Las referencias visuales son magia y uno lo que ve lo imagina, lo traduce, lo interpreta cuando le es útil hacerlo. De la vista nace el amor dicen por ahí, por algo hay fotos en los menús de restaurantes cantoneses de ciertos barrios de la Ciudad de México o en la oferta de las mejores juguerías de los mercados -donde adoro comerme un plato de fruta con yogurt, nueces, amaranto y miel con tenedor de plástico-.
Así algunas de mis memorias del sabor, así, entrelazados, están los sentidos de la vista, el olfato, el gusto, el tacto y, aún más profundamente y cuando se trata de emociones, se tejen también con los afectos, con el amor, con el desamor, con la niñez, la maternidad, la vida en pareja, como se teje también -aunque no queramos-, el sabor con los tropezones y con el miedo. Es que en la memoria cabe de todo, los retratos de la gente, las sonrisas, el olor a pan de muerto o a rosca de reyes, el sabor de un champagne muy viejo -y desde luego su color-, los atardeceres, la imagen del fuego debajo de un comal, a lo que huele la manteca de una tortilla de harina recién echada, en la memoria cabe todo.
Y así andaba yo dando vueltas el sábado en un pueblo en donde casi nací y en donde cada esquina o mirador me vuelve a memorias muy viejas de personas, cariños y sabores. Pasé por la heladería a la que fui toda mi niñez (aunque nunca he disfrutado los helados) y puse play a la memoria de una bola de mantecado flotando en un vaso juguero lleno de Coca Cola que puedo oler hasta hoy. Comiendo elotes por la noche en el Zócalo sonreía mientras detectaba cada uno de los aromas de los esquites, el que lleva epazote, el que tiene camarón seco, el olor a cacahuazintle entero tatemado en un anafre, los aromas de mi vida.
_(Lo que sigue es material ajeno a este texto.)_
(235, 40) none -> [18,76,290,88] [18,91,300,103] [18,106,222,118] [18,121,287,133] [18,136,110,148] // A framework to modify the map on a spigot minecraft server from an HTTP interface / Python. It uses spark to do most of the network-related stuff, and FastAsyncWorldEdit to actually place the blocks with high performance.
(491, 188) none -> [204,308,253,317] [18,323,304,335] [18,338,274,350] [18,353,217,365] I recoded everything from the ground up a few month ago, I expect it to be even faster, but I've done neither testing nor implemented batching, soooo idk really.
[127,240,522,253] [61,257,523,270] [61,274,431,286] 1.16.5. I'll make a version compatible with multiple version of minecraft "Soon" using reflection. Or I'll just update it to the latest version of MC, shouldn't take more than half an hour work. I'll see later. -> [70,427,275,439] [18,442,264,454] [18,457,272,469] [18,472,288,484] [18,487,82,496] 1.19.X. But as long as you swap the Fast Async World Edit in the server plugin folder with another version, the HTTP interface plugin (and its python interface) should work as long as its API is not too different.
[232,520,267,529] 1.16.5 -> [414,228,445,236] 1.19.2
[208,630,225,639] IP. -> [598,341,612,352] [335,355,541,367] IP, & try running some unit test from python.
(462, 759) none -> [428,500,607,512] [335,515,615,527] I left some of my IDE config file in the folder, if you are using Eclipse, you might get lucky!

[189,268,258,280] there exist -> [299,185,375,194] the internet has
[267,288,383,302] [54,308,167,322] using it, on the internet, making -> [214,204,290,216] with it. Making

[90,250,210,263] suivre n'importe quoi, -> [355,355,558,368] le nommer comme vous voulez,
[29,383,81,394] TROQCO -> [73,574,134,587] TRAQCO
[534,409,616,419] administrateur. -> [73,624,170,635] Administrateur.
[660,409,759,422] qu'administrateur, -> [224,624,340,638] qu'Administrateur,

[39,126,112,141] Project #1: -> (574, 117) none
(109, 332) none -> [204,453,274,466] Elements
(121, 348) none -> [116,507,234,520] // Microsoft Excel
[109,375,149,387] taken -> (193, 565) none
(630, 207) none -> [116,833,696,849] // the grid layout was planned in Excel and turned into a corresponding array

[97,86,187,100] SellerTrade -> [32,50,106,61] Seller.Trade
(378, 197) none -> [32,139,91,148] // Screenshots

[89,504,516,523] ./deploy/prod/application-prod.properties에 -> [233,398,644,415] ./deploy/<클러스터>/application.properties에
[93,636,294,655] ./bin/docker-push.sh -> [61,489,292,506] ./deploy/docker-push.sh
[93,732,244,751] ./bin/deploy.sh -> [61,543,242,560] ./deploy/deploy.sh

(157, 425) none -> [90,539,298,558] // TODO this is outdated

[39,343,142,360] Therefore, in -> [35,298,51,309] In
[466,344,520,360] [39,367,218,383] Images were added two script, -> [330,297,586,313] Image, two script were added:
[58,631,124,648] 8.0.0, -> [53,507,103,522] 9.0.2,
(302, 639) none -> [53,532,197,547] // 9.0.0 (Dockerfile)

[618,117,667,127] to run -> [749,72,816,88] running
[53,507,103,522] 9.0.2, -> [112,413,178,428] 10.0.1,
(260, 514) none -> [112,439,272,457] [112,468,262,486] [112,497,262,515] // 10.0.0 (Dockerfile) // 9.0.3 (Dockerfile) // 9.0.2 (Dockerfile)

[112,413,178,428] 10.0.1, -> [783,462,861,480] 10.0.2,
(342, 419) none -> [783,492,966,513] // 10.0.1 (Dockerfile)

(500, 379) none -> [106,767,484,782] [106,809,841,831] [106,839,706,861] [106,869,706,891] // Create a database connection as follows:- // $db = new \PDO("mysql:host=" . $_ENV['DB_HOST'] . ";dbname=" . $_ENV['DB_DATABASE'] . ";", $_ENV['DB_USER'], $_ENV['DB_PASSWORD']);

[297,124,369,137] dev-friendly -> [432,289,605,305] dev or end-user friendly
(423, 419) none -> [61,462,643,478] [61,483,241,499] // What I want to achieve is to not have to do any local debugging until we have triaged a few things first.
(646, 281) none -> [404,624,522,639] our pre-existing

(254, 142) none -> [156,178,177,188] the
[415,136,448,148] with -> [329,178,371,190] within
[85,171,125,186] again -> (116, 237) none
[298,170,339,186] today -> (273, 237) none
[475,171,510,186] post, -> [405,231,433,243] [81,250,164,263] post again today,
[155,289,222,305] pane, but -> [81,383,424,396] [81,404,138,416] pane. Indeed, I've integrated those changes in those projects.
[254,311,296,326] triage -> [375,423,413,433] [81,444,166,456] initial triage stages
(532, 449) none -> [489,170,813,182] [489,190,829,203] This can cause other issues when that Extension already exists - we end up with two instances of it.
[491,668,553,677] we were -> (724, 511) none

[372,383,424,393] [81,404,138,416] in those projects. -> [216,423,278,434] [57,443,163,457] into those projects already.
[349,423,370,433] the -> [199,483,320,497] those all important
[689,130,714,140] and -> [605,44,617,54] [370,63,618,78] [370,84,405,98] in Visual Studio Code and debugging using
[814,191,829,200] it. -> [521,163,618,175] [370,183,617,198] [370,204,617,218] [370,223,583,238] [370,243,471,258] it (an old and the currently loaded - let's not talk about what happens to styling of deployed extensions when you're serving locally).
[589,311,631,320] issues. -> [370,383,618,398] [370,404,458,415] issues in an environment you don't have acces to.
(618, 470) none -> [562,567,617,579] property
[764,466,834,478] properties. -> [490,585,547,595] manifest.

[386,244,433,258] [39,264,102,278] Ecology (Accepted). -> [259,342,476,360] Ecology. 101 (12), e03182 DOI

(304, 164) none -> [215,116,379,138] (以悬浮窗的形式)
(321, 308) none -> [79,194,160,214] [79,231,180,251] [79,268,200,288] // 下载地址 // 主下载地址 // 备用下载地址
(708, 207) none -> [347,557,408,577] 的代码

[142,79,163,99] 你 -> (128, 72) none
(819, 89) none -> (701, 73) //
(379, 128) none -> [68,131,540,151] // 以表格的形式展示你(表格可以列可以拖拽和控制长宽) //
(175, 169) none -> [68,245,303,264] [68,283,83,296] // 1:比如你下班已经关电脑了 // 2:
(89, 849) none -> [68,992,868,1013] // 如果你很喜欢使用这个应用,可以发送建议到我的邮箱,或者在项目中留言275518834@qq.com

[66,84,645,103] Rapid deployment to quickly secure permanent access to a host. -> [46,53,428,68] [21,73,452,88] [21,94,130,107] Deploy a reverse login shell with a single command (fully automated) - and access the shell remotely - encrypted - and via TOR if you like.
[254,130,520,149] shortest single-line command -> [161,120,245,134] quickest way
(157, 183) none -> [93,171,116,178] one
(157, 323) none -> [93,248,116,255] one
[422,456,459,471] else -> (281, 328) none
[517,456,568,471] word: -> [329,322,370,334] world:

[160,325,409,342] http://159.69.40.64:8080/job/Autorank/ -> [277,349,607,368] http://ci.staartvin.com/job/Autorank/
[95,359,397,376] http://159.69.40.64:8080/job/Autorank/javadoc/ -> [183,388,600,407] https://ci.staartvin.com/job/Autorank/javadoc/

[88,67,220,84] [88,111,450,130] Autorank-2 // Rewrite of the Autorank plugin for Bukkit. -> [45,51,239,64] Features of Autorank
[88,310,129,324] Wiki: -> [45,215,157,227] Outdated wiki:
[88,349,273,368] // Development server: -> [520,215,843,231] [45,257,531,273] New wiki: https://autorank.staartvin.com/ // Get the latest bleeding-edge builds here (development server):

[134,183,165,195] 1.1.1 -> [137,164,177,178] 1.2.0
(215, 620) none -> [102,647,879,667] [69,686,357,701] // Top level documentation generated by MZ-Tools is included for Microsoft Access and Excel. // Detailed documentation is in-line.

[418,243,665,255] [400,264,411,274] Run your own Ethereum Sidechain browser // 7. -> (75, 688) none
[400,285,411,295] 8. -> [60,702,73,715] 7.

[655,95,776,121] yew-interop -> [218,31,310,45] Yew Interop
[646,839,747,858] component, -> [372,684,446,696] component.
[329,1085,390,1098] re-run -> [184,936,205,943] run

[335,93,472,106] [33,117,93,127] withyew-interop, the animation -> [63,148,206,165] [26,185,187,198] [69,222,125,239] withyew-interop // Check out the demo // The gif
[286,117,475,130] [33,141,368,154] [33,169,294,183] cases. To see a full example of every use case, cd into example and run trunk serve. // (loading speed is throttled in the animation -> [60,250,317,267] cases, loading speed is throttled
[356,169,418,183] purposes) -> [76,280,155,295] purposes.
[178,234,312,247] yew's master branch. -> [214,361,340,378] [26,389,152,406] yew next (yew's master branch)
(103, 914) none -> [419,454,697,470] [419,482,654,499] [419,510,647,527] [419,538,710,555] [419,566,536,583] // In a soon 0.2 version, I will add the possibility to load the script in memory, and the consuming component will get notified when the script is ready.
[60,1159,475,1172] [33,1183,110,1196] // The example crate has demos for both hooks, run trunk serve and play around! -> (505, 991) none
Comimos cecina como hacemos mucho, con crema y acompañada de arroz y frijoles, como también hacemos mucho, y sonreía relacionando un bocado de esa carne salada con estar mojada y quizá tener frío, con comerla viendo el lago de ese pueblo, con sus días de lluvia y de viento, con el olor a los equipales, con las esencias del agua de colonia 4711 de limón, naranja, romero, esencias de amor.
Vi hongos a la venta en las cubetas de siempre y me transporté a esas quesadillas por el Nevado de Toluca que comíamos mientras nos tallábamos los ojos por la picazón del humo de la leña. En paseítos por las calles del centro de aquel lugar de techos de tejas de dos aguas, vi que hoy venden churros rellenos de Nutella -ni modo-, y los pambazos de los puestos de los arcos huelen a mal aceite -ni modo-. Pero ¿qué importa?, narro más bien las sensaciones en el corazón que en el paladar.
De niña, por ejemplo, pensaba que la cecina era un pescado, ¿la razón?, mi asociación de siempre comerlo a la orilla del lago y cerca de las truchas. Lógica simple. Asociaciones, disociaciones, memorias gustativas, uno es lo que ha probado, al menos yo, y claro, luego está la magia, que al presente o al pasado le imprime saborcito, corazón, salsa de chile, la magia de los recuerdos más profundos, la magia como puente entre lo que conocemos y lo que no, la magia.